Declinante hegemonía
No son pocas ni poco relevantes las razones que apuntan a una gradual erosión de la hegemonía del dólar de EE UU como moneda vehicular en las transacciones comerciales y financieras internacionales y como activo de reserva. El papel central, incuestionable, de la moneda americana recibió un primer golpe cuando, de forma unilateral, la Administración Nixon abandonó el compromiso de convertibilidad del dólar en oro, en 1971, y con ello se dinamitó el régimen cambiario nacido en Bretton Woods; se iniciaba a partir de entonces una etapa de libre flotación de los tipos de cambio de las principales monedas, y con ella, la amplificación del riesgo de cambio. En torno a las monedas de las economías más avanzadas, como si de satélites se tratara, han ido girando otras en sistemas de flotación limitada o incluso regímenes de tipo de cambio fijos.
Una de esas monedas con capacidad de atracción gravitatoria creciente ha sido el euro, que, además de representar a un bloque de importantes economías con una presencia comercial y financiera en aumento, ha dado muestras en sus 10 años de vida de mayor estabilidad que el dólar. Así lo han entendido las autoridades de algunos países, fundamentalmente exportadores, que tras acumular cantidades significativas de reservas en dólares, observan cómo la depreciación del tipo de cambio de éste, necesario reflejo del persistente y abultado déficit corriente americano, reduce la rentabilidad de mantenerlo como denominador de las reservas internacionales. La dependencia de EE UU, en particular de su Gobierno, del ahorro del resto del mundo está lejos de reducirse, a tenor del creciente déficit publico.
El más significativo cuestionamiento de esa larga hegemonía del dólar lo han manifestado las autoridades chinas, al sugerir el gobernador del Banco Central, en las vísperas de la última reunión del G-20, la mayor utilización como numerario en las transacciones internacionales de los Derechos Especiales de Giro (SDR, según sus iniciales en inglés), una cesta de las principales monedas cuyo nacimiento a principios de los sesenta trataba de reflejar precisamente esa irrupción de otras economías relevantes en la escena económica internacional. Sin menoscabo de la revisión de las ponderaciones con que las principales monedas integran esa cesta, la extensión de sus funciones como unidad de cuenta sería una lógica consecuencia de la mayor dispersión del poder económico y financiero que hoy caracteriza a la economía mundial. Que sea la ya segunda economía más grande del planeta el principal tenedor de reservas internacionales del mundo y primer financiador del déficit público estadounidense es todavía más revelador.

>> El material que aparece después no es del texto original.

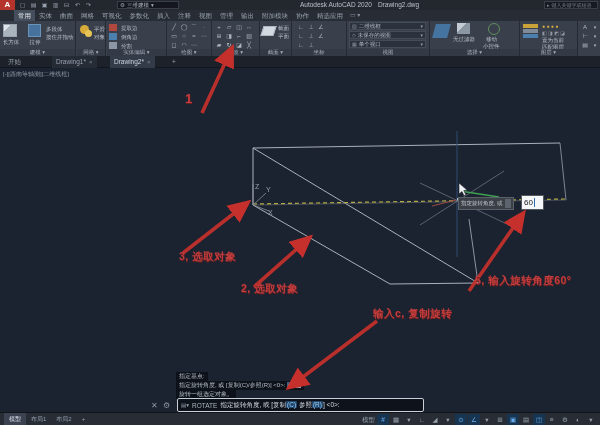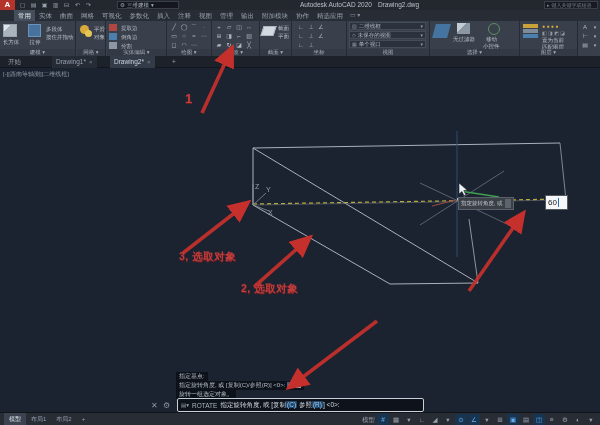"60" #angle-input { left: 545px -> 521px }
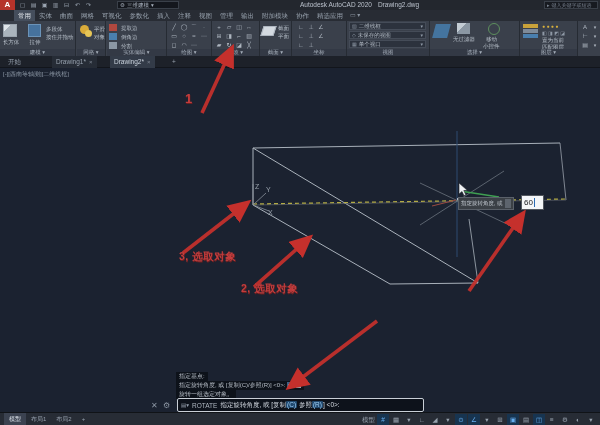"5, 输入旋转角度60°" div.anno { html: none -> <div>5, 输入旋转角度60°</div> }
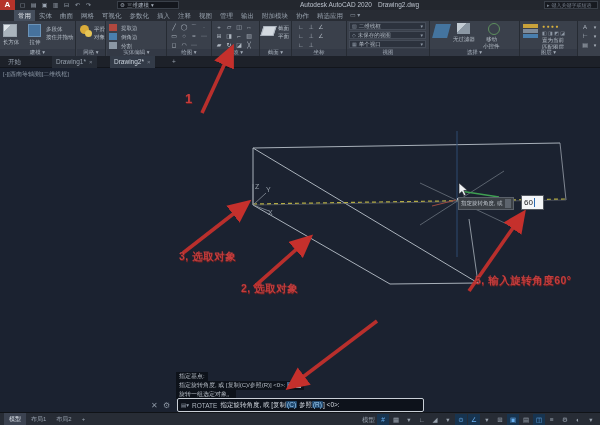"输入c, 复制旋转" div.anno { html: none -> <div>输入c, 复制旋转</div> }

La revisión de las regulaciones y de la arquitectura financiera internacional que esta crisis está determinando son condiciones necesarias para no incurrir en una dinámica de involución, de desglobalización, de consecuencias todavía menos favorables que la propia crisis. El resultado de todo ello será un mundo menos dependiente de las hegemonías simples, no sólo en la distribución del poder en las instituciones multilaterales, sino también en el protagonismo relativo de las monedas en el ejercicio de sus funciones como activos de reserva y medios de cambio en la escena global.